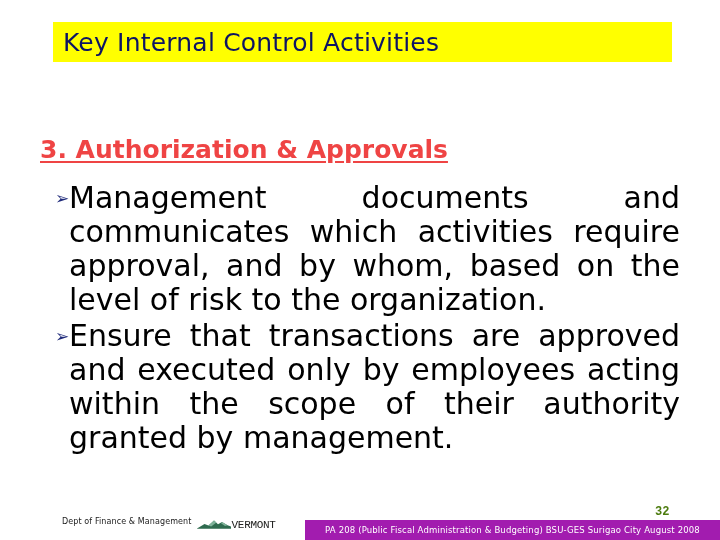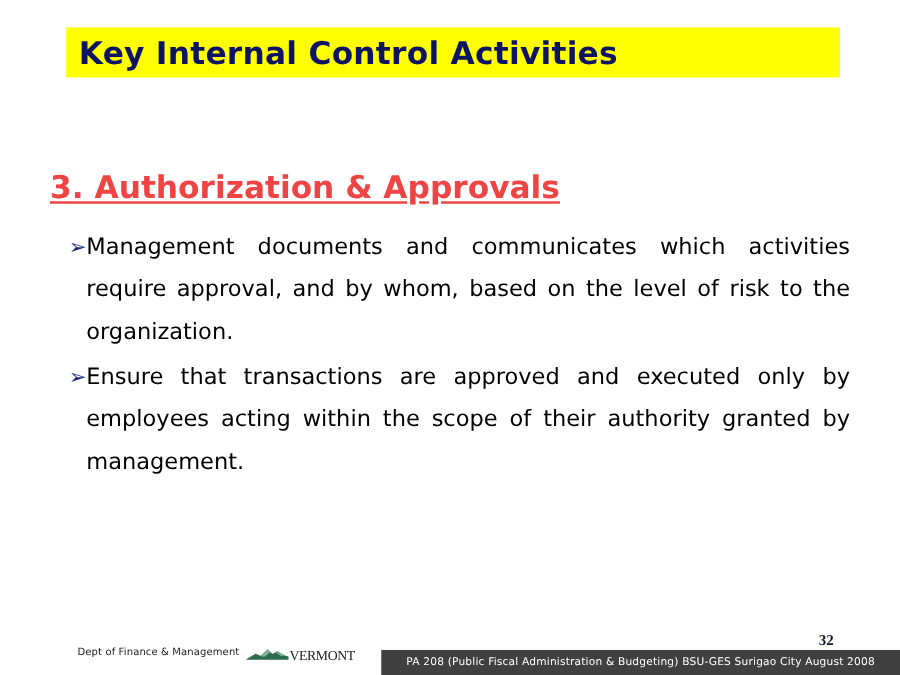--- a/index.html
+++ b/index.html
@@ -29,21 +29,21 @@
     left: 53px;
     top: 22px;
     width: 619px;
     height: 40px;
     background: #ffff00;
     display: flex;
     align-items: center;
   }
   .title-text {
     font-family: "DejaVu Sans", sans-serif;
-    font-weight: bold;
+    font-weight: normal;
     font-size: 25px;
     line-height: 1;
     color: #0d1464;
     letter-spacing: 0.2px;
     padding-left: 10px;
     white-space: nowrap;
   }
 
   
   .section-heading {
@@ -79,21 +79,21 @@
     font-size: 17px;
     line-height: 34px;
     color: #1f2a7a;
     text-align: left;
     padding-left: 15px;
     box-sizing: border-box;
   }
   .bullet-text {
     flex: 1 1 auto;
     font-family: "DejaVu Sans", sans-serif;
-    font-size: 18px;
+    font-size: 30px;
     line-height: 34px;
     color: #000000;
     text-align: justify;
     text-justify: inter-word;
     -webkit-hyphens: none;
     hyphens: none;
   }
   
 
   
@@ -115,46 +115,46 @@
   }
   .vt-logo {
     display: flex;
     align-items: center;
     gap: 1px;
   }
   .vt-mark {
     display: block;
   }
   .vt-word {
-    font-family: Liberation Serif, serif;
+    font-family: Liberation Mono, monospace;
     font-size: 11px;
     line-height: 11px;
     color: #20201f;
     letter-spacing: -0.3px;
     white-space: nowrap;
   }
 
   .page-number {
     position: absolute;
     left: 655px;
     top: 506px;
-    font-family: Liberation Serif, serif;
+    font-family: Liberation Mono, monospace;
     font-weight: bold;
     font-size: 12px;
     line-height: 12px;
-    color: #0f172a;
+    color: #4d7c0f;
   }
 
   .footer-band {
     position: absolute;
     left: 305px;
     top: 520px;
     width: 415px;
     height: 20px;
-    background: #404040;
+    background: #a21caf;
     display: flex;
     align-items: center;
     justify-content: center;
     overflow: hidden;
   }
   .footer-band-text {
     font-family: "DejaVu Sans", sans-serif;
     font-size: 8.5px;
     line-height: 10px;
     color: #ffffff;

--

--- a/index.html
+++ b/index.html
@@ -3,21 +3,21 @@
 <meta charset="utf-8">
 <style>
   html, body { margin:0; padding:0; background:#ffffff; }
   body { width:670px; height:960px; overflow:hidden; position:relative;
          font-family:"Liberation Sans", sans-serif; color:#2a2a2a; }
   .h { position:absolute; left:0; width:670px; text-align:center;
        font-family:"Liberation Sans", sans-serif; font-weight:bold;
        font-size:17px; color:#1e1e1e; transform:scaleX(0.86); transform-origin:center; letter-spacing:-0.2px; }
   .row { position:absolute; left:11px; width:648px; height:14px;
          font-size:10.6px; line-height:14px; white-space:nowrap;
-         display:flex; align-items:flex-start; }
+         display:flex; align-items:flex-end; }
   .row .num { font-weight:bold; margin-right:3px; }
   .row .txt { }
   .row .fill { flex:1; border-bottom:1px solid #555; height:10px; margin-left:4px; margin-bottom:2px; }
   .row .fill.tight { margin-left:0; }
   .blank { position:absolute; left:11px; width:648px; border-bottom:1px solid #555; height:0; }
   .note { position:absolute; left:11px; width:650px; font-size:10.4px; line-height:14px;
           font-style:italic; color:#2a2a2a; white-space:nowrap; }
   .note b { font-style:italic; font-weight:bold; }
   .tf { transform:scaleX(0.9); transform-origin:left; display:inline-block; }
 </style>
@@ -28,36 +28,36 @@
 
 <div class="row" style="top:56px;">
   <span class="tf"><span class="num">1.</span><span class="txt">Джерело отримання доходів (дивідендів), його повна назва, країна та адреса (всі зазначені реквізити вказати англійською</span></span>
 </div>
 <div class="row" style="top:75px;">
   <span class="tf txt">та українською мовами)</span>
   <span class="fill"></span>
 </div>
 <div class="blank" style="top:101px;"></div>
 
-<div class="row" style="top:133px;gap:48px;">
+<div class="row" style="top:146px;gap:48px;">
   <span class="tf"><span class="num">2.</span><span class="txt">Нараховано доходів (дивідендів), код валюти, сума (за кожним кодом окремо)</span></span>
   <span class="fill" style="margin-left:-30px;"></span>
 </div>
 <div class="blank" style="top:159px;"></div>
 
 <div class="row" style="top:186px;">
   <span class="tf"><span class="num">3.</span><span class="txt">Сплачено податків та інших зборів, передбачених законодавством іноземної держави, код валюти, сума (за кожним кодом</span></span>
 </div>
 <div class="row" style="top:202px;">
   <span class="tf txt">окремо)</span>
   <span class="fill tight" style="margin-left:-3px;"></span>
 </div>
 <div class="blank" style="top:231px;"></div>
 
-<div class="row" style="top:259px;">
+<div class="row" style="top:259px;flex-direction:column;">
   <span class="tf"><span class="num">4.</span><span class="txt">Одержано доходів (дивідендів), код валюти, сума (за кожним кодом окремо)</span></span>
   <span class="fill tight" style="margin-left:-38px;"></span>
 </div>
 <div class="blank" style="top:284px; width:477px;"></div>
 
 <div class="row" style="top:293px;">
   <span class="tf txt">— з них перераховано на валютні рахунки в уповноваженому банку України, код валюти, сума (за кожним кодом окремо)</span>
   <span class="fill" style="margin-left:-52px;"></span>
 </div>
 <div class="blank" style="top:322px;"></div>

▶ [TASK DESCRIPTION]: Each line of the listing that contains the word "bottom" must be counted. Give only the resulting figure.

▶ [SOLVED PROBLEM]: 2